● Records supplied:
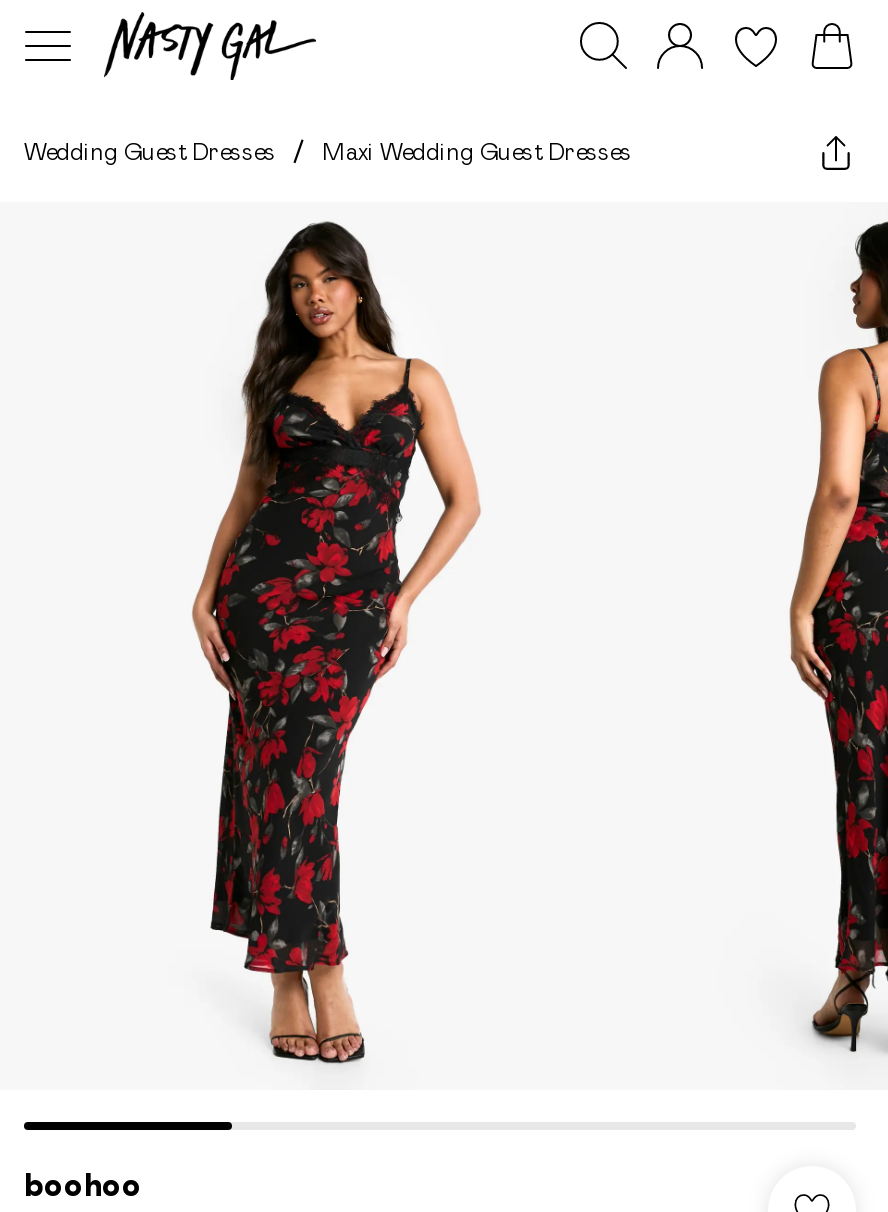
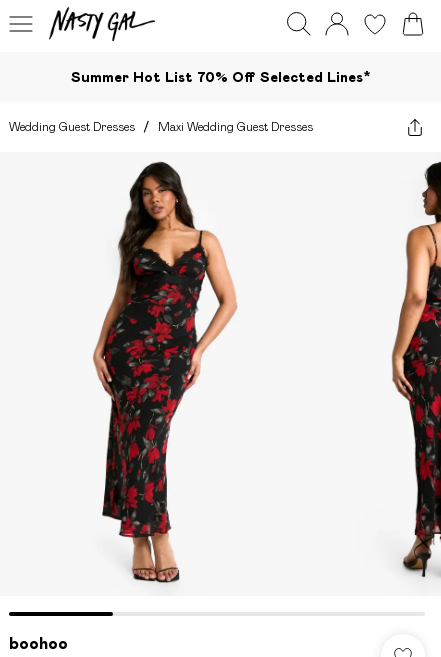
+ Summer Hot List 70% Off Selected Lines*
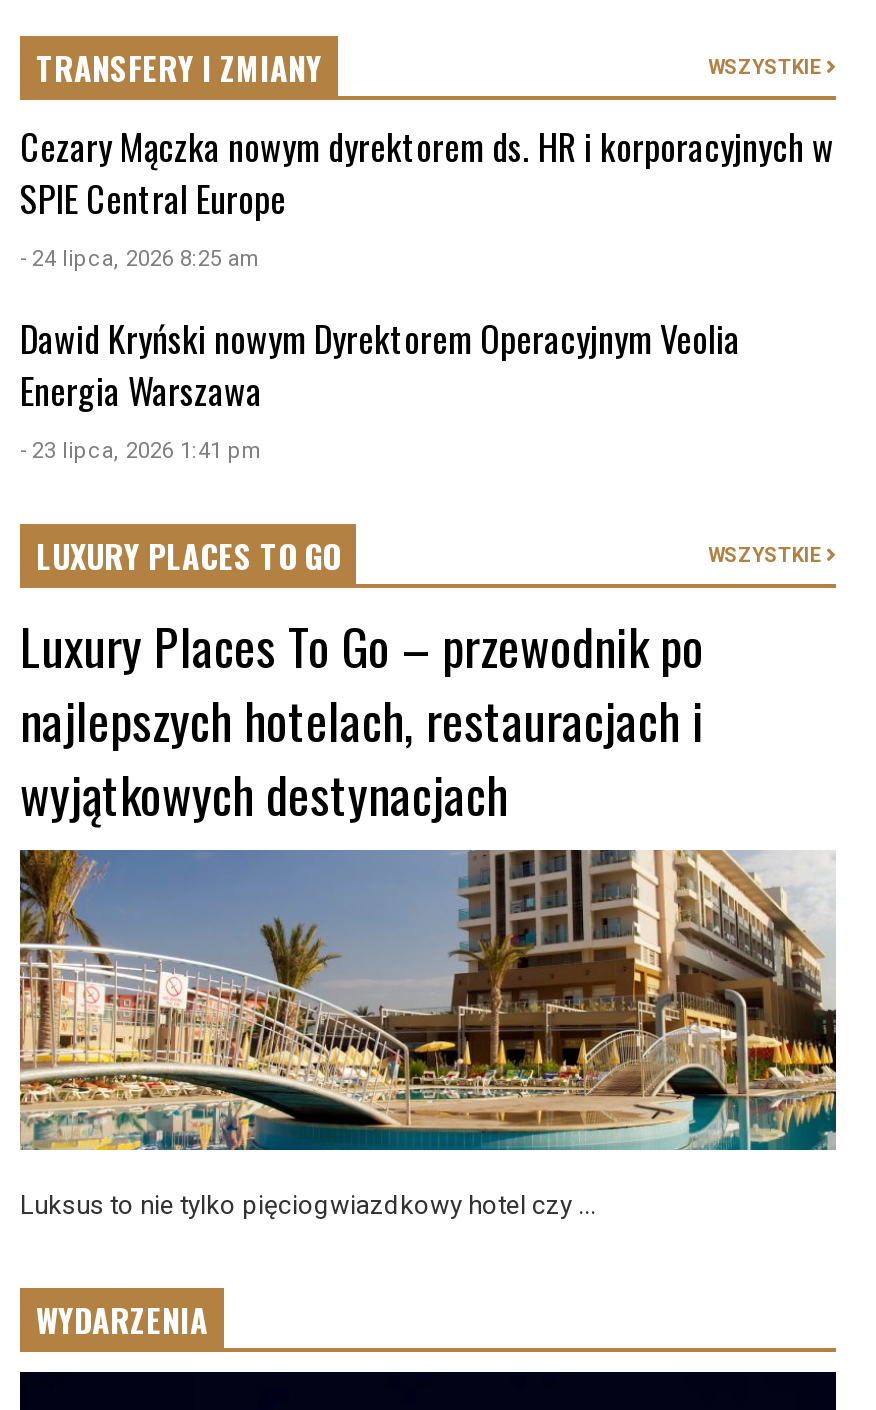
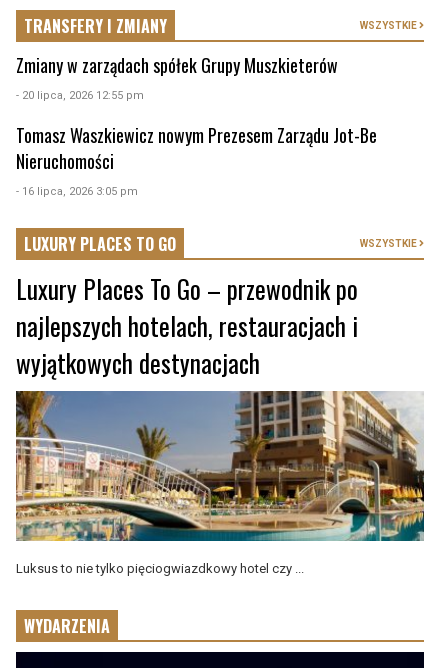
- Cezary Mączka nowym dyrektorem ds. HR i korporacyjnych w
- SPIE Central Europe
- - 24 lipca, 2026 8:25 am
+ Zmiany w zarządach spółek Grupy Muszkieterów
+ - 20 lipca, 2026 12:55 pm

- Dawid Kryński nowym Dyrektorem Operacyjnym Veolia
- Energia Warszawa
- - 23 lipca, 2026 1:41 pm
+ Tomasz Waszkiewicz nowym Prezesem Zarządu Jot-Be
+ Nieruchomości
+ - 16 lipca, 2026 3:05 pm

● Exercise brief: The lines to quote run from the one containing "2026 12:55 pm" through the final line of the material above; please give them exactly, both ends included, and nothing else.

● Expected answer:
+ - 20 lipca, 2026 12:55 pm

- Dawid Kryński nowym Dyrektorem Operacyjnym Veolia
- Energia Warszawa
- - 23 lipca, 2026 1:41 pm
+ Tomasz Waszkiewicz nowym Prezesem Zarządu Jot-Be
+ Nieruchomości
+ - 16 lipca, 2026 3:05 pm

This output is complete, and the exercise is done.